Skip to content
Marc Claesen edited this page Sep 28, 2013 · 13 revisions

SVMEnsemble models a binary ensemble classifier with SVM base models. Models can be aggregated in an ensemble as long as they use an identical kernel function (including kernel parameters). When a model is added to an ensemble, its support vectors are analysed to determine uniqueness.

Ensembles do not contain duplicate support vectors. During ensemble prediction, duplicate support vectors between base models are only used once in kernel evaluations. This makes our ensemble implementation significantly more efficient in prediction than a solution involving wrappers can ever be.

The actual implementation of SVMEnsemble is hidden using the pointer-to-implementation idiom, combined with type erased iterators (see below). This allows us to change the internal representation of ensembles when deemed appropriate without inducing changes or recompilation of user code. Updated versions of the SVMEnsemble class can be introduced trivially.

A note on any_iterator

In order to truly decouple the implementation of SVMEnsemble with its interface, we had to perform type erasure on the iterators of internal data structures. To perform iterator type erasure, we use the code of Type Erasure for C++ Iterators by Thomas Becker, which in turn relies on parts of boost.
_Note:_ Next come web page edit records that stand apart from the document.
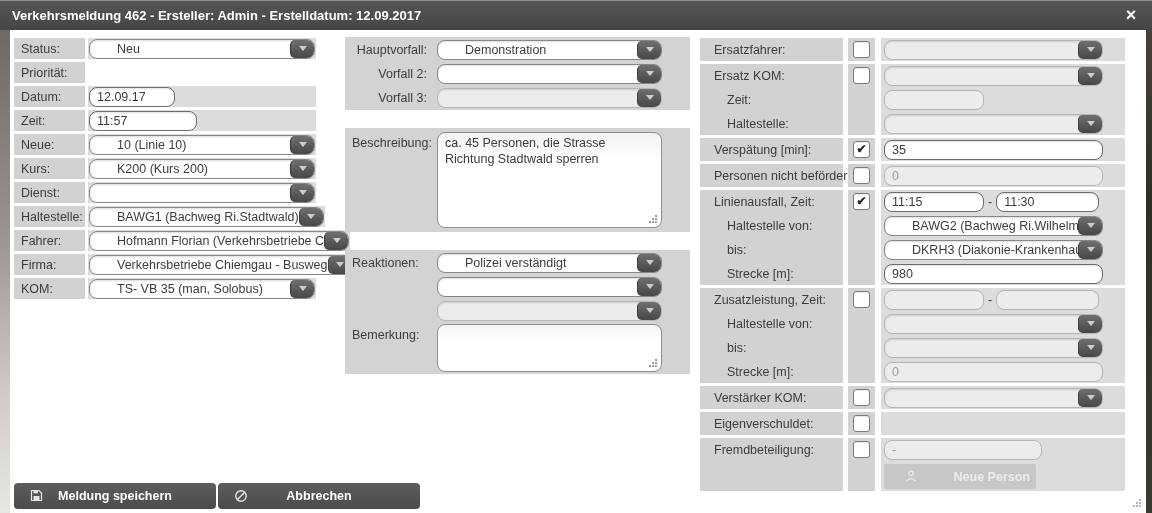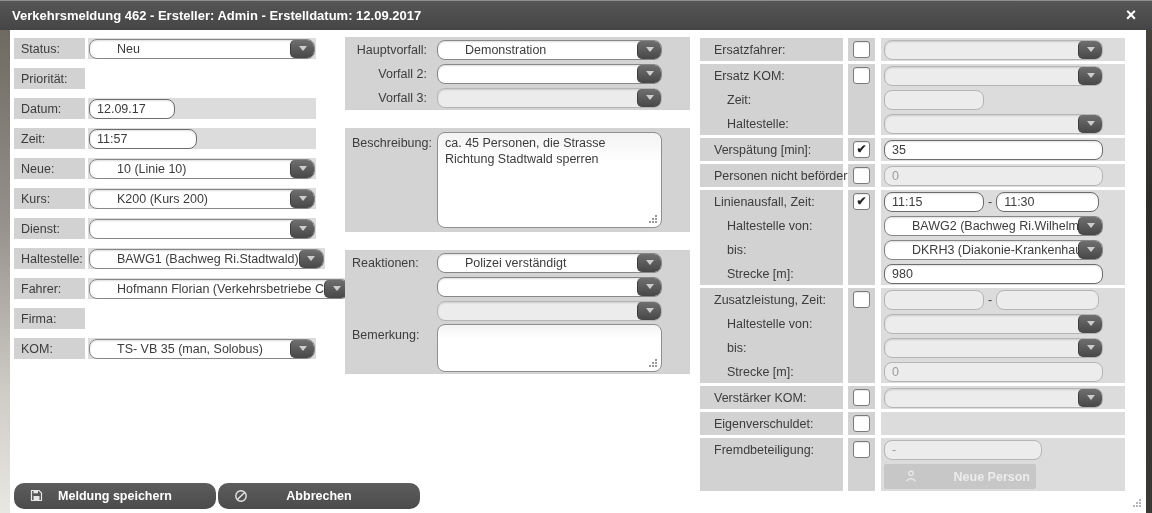--- a/index.html
+++ b/index.html
@@ -23,7 +23,7 @@
               background:linear-gradient(180deg,#45423e,#2f2d2a 35%,#3b3935);}
 
   
-  .row{display:flex;height:21px;margin-bottom:9px;}
+  .row{display:flex;height:21px;margin-bottom:3px;}
   .cell{background:#d2d2d2;}
   .lblcell{padding:4px 4px 0 7px;white-space:nowrap;overflow:hidden;}
 

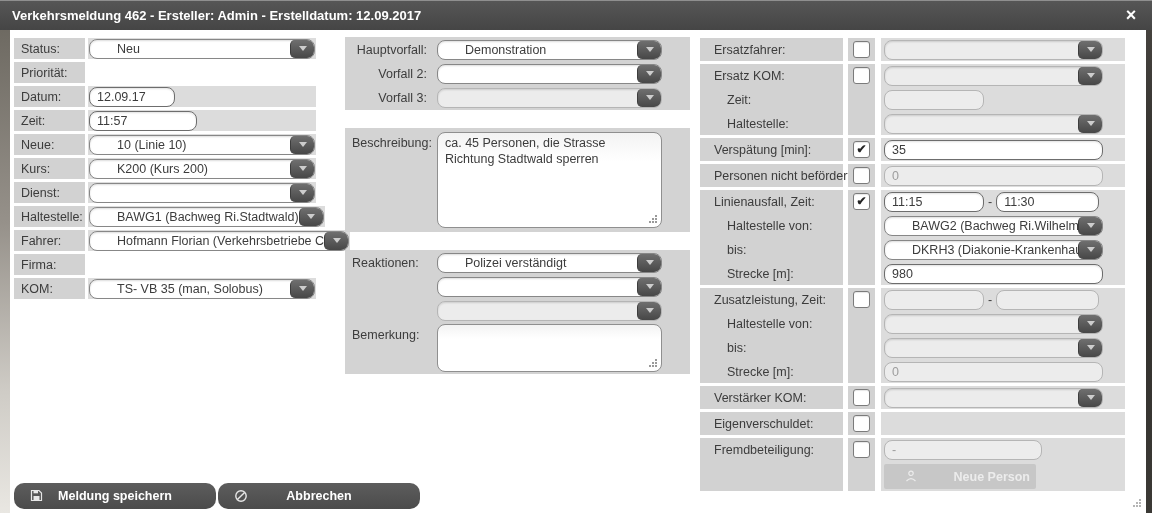--- a/index.html
+++ b/index.html
@@ -220,6 +220,14 @@
 
     <div class="row">
       <div class="cell lblcell llbl">Firma:</div>
+      <div class="cell lfld">
+        <div class="combo">
+          <span class="cval">Verkehrsbetriebe Chiemgau - Busweg</span>
+          <span class="cbtn">
+              <i class="arr"></i>
+            </span>
+        </div>
+      </div>
     </div>
 
     <div class="row">

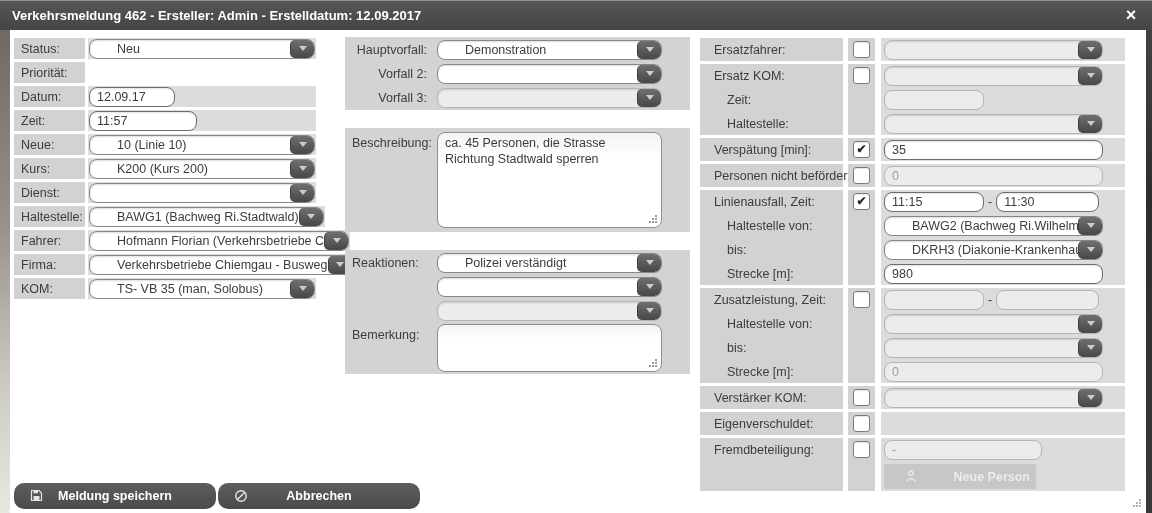--- a/index.html
+++ b/index.html
@@ -100,7 +100,7 @@
 
   
   .footer-btn{position:absolute;top:483px;width:202px;height:26px;background:linear-gradient(#5d5d5d,#4b4b4b);
-              border:none;border-radius:10px;color:#fff;font-weight:bold;font-size:12.5px;
+              border:none;border-radius:4px;color:#fff;font-weight:bold;font-size:12.5px;
               display:flex;align-items:center;justify-content:center;cursor:pointer;
               font-family:"Liberation Sans",sans-serif;}
   .footer-btn .bicon{position:absolute;left:16px;top:6px;display:flex;}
These iterators generally behave like typical STL iterators. There is one crucial limitation to be aware of: type erased iterators that point to the same sequence but are of different type are not interoperable. More information can be found here. The main issue is illustrated with this example, taken from Thomas Becker's documentation:

std::vector<int> int_vector;
std::vector<int>::iterator it = int_vector.begin();
std::vector<int>::const_iterator cit = int_vector.begin();

The iterators it and cit are interoperable, and operations like it==cit are valid. When performing type erasure on it and cit, the resulting iterators are not interoperable, because the original iterators it and cit are of distinct types.

typedef any_iterator<int, boost::random_access_traversal_tag,  int const &> 
  random_access_const_iterator_to_int;

random_access_const_iterator_to_int ait_1 = it;
random_access_const_iterator_to_int ait_2 = cit;
then the comparison
ait_1 == ait_2; // bad comparison!